Wisconsin Historical Society

 我が国とアメリカの司書養成の仕組みや内容を調べると、そこに大きな違いがあることがわかります。まず、我が国では司書となる資格は、図書館法に規定する公共図書館の専門職員となるためとなっています。しかし、公共図書館の大部分では、司書の資格を取得した者を専門職、あるいは正職員として採用する人事制度があるとは限りません。多くの自治体で主流となっているルートが一般行政職(事務職)からの配置換えです。一般的な公務員試験(地方公務員上級・中級など)に合格して採用された職員が、人事異動によって図書館に配属されます。このような慣習は、図書館司書の重要性についての理解が雇用する側に不足しているとしかいいようがありません。公立、私立の小中高校に司書教諭がいても正式なルートで司書の資格を有するかどうかは分かりません。

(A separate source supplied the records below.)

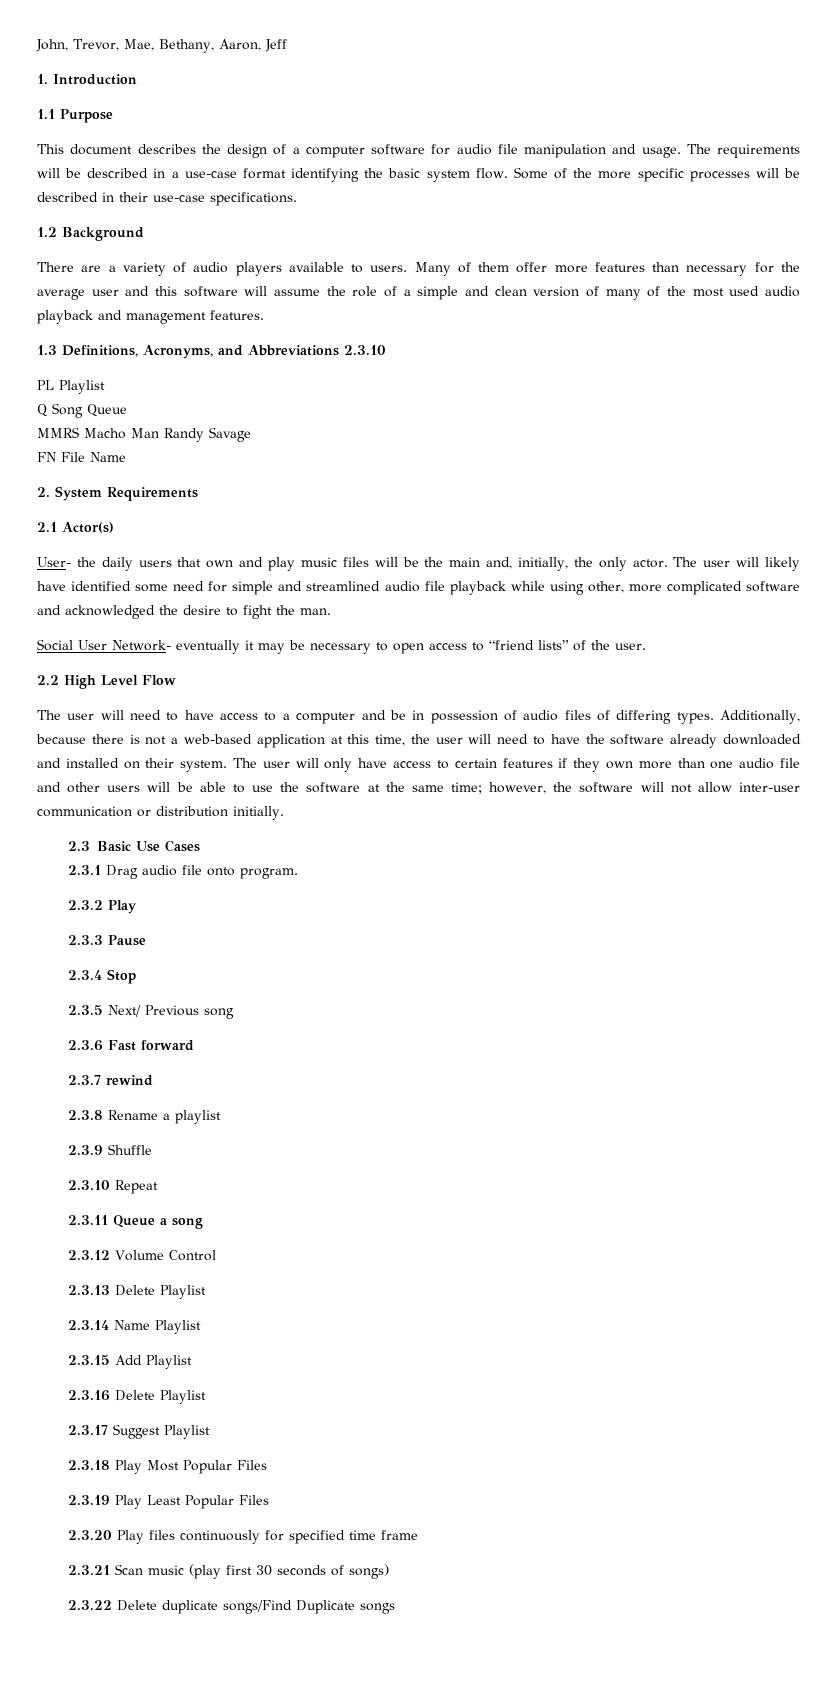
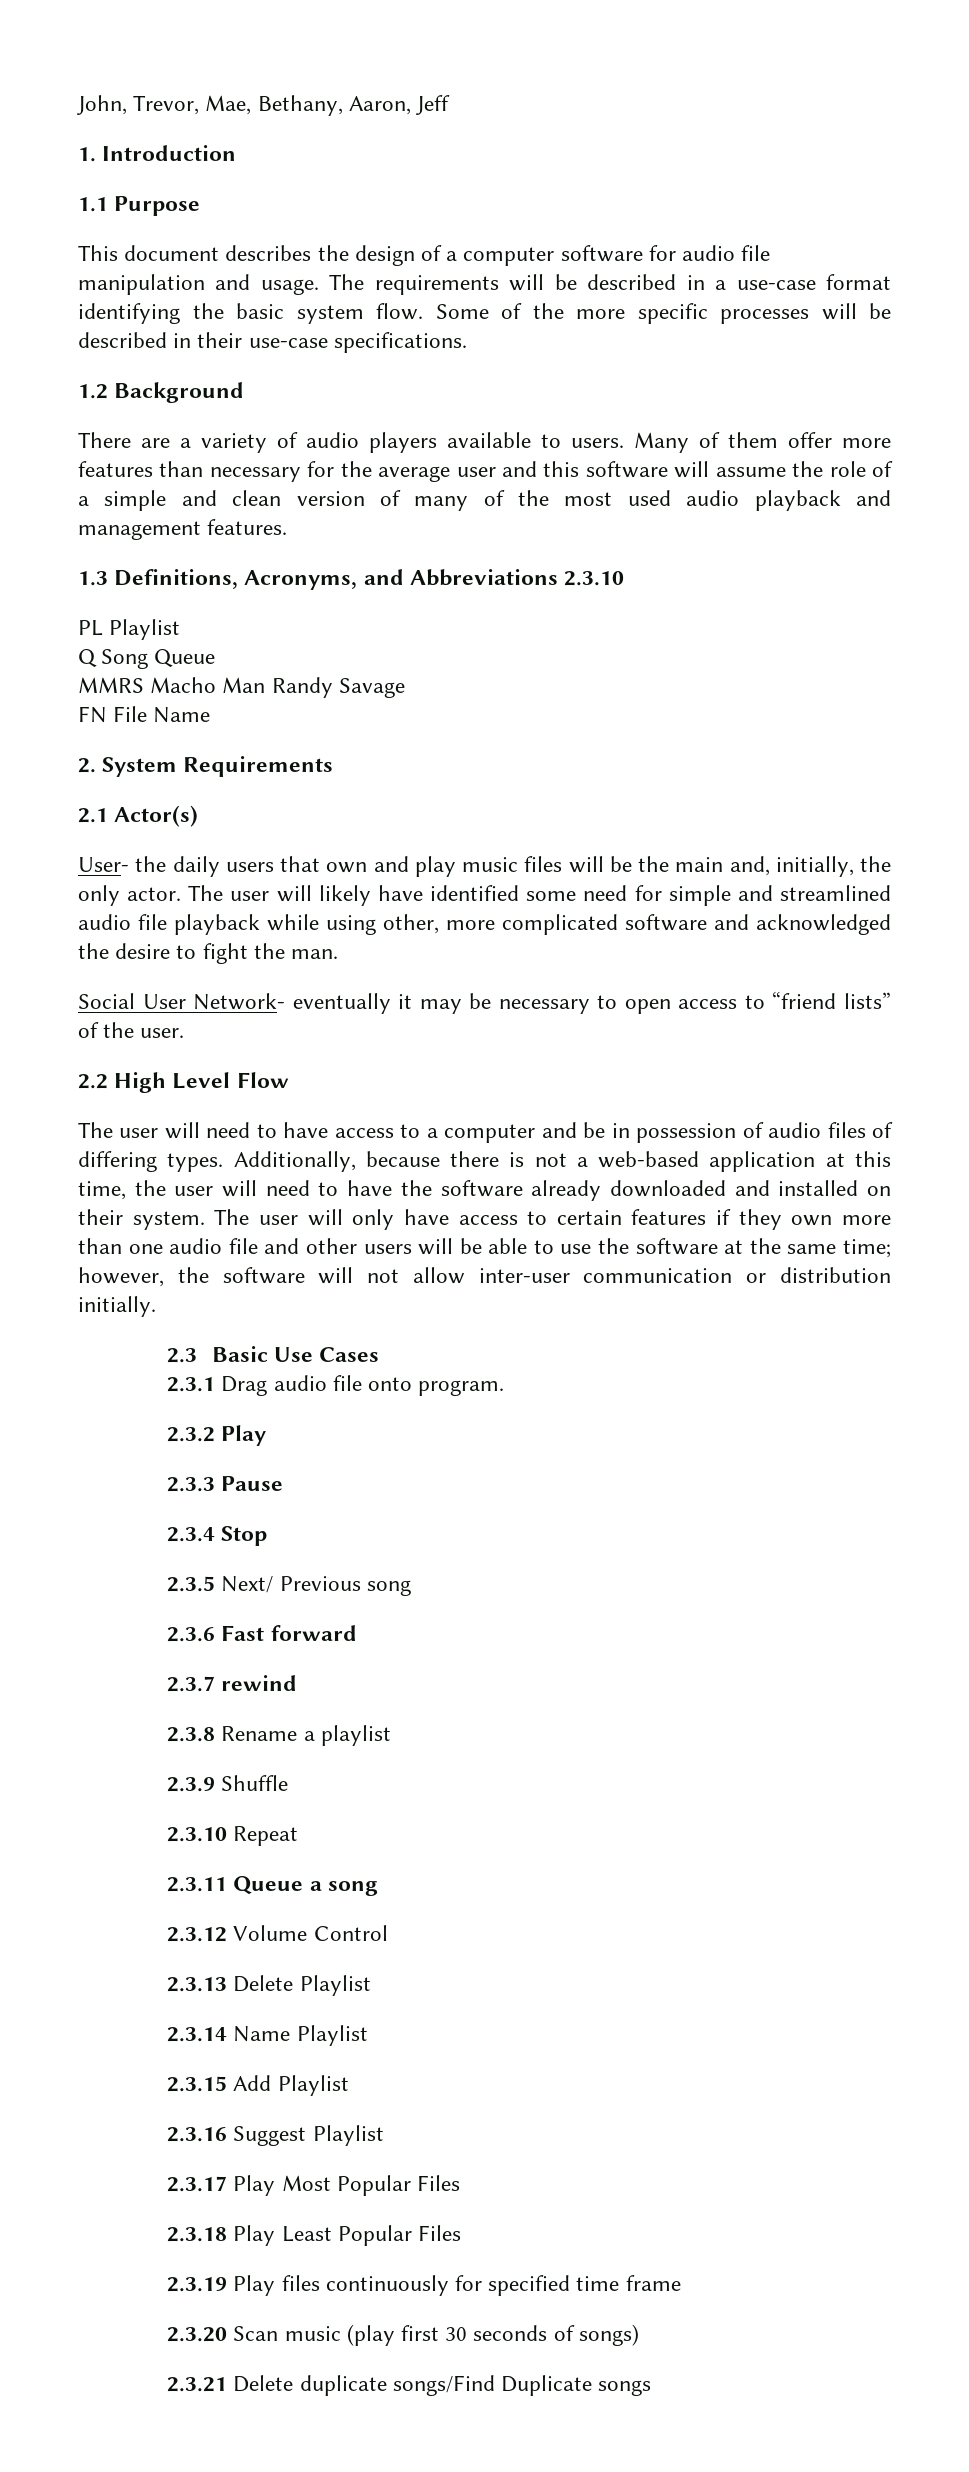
- 2.3.16 Delete Playlist
+ 2.3.16 Suggest Playlist
- 2.3.17 Suggest Playlist
- 2.3.18 Play Most Popular Files
+ 2.3.17 Play Most Popular Files
- 2.3.19 Play Least Popular Files
+ 2.3.18 Play Least Popular Files
- 2.3.20 Play files continuously for specified time frame
+ 2.3.19 Play files continuously for specified time frame
- 2.3.21 Scan music (play first 30 seconds of songs)
+ 2.3.20 Scan music (play first 30 seconds of songs)
- 2.3.22 Delete duplicate songs/Find Duplicate songs
+ 2.3.21 Delete duplicate songs/Find Duplicate songs

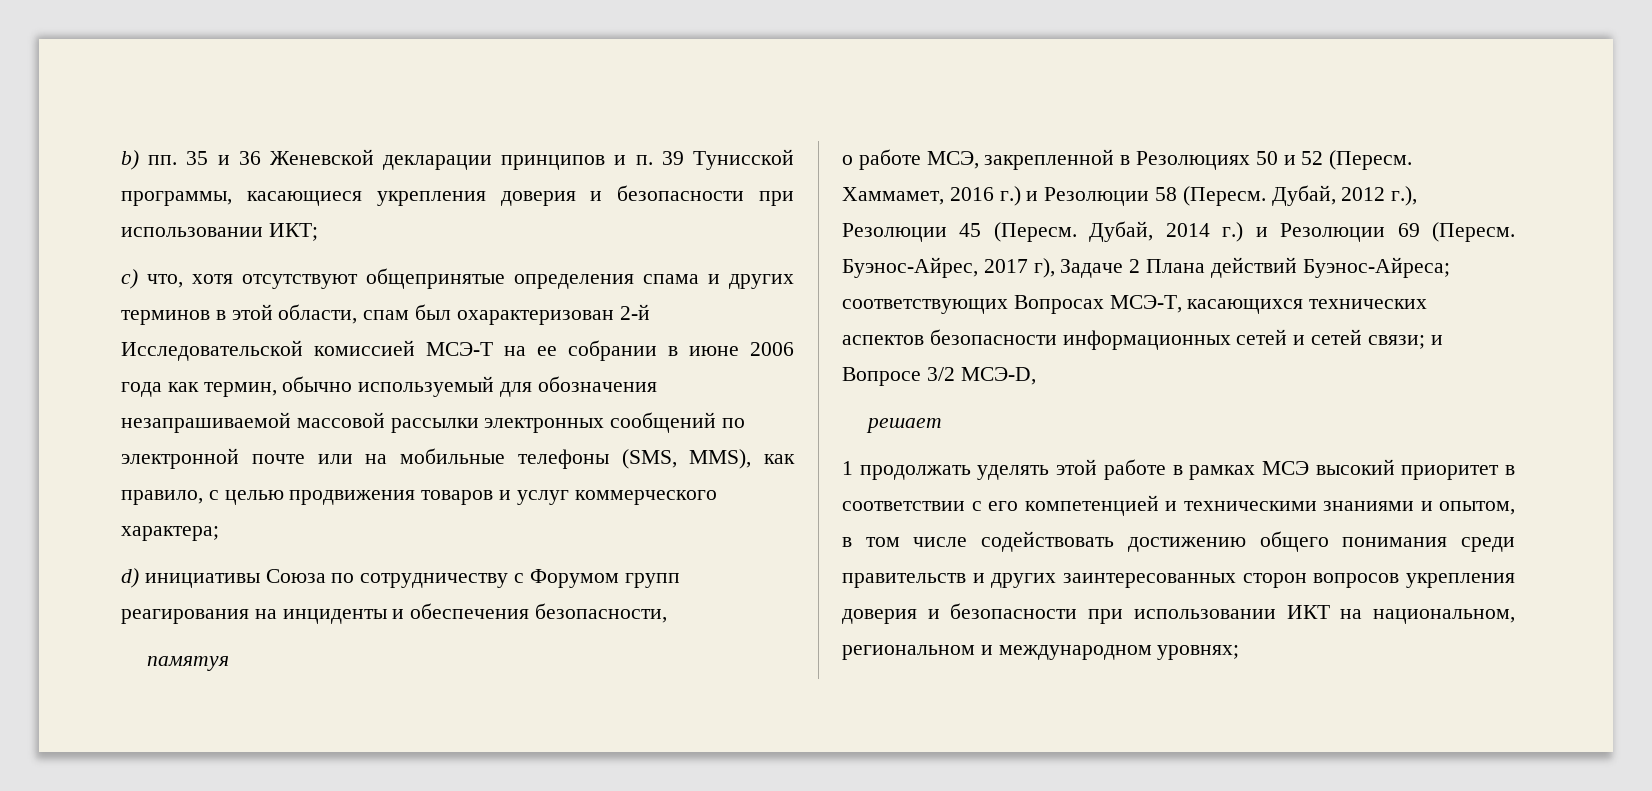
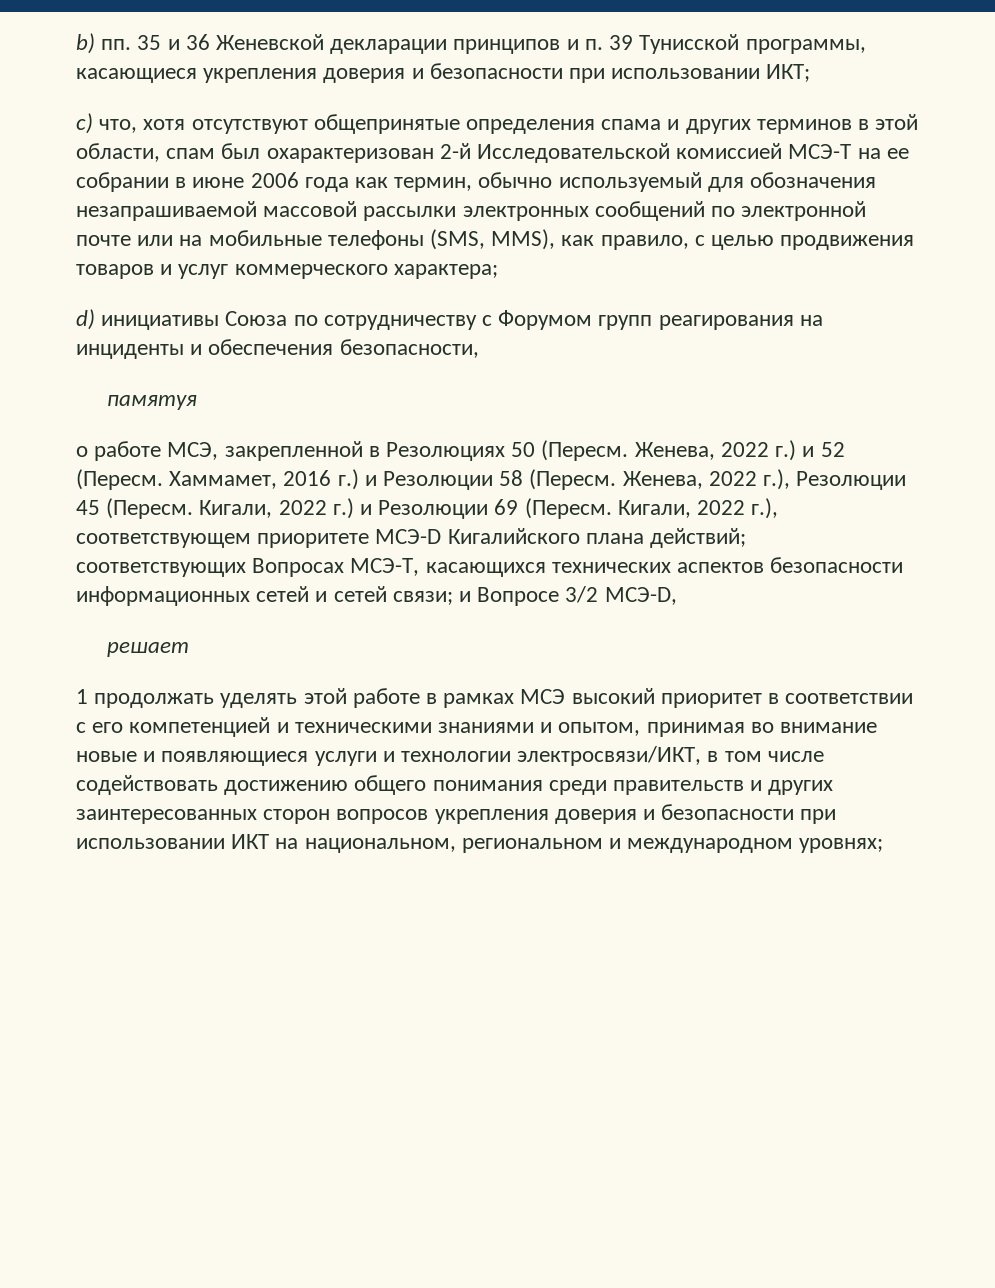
- о работе МСЭ, закрепленной в Резолюциях 50 и 52 (Пересм.
+ о работе МСЭ, закрепленной в Резолюциях 50 (Пересм. Женева, 2022 г.) и 52 (Пересм.
- Дубай, 2012 г.), Резолюции 45 (Пересм.
+ Женева, 2022 г.), Резолюции 45 (Пересм.
- Дубай, 2014 г.) и Резолюции 69 (Пересм.
+ Кигали, 2022 г.) и Резолюции 69 (Пересм.
- Буэнос-Айрес, 2017 г), Задаче 2 Плана действий Буэнос-Айреса; соответствующих Вопросах МСЭ-Т, касающихся технических аспектов безопасности информационных сетей и сетей связи; и Вопросе 3/2 МСЭ-D,
+ Кигали, 2022 г.), соответствующем приоритете МСЭ-D Кигалийского плана действий; соответствующих Вопросах МСЭ-Т, касающихся технических аспектов безопасности информационных сетей и сетей связи; и Вопросе 3/2 МСЭ-D,
- 1 продолжать уделять этой работе в рамках МСЭ высокий приоритет в соответствии с его компетенцией и техническими знаниями и опытом, в том числе содействовать достижению общего понимания среди правительств и других заинтересованных сторон вопросов укрепления доверия и безопасности при использовании ИКТ на национальном, региональном и международном уровнях;
+ 1 продолжать уделять этой работе в рамках МСЭ высокий приоритет в соответствии с его компетенцией и техническими знаниями и опытом, принимая во внимание новые и появляющиеся услуги и технологии электросвязи/ИКТ, в том числе содействовать достижению общего понимания среди правительств и других заинтересованных сторон вопросов укрепления доверия и безопасности при использовании ИКТ на национальном, региональном и международном уровнях;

 アメリカの大学で、あるテーマについての小論文とかポジッションぺーパーの課題が与えられたとします。ポジッションぺーパーとは、例えば「羊水検査(Amniocentesis)は必要かどうか」、という課題に自分の見解を述べる小論文のことです。そのためにはこのテーマにそった医学関連の文献を調べなければなりません。そのためには、まずは図書館へ行って司書に手伝ってもらうのが一番です。

 私が全米の諸々のデータベースがネットワークで繋がっているのを知ったのは45年前です。図書館司書は検索の技量が秀でていて、全米各地のいろいろなデータベースを調べてくれます。図書館で司書に助言や支援を受けるのがアメリカを含めて海外の大学で学ぶときの要諦です。絞り込まれたいくつかの参考文献を引用して書き上げた小論文とかポジッションぺーパーでは、確実に「優」をもらえるはずです。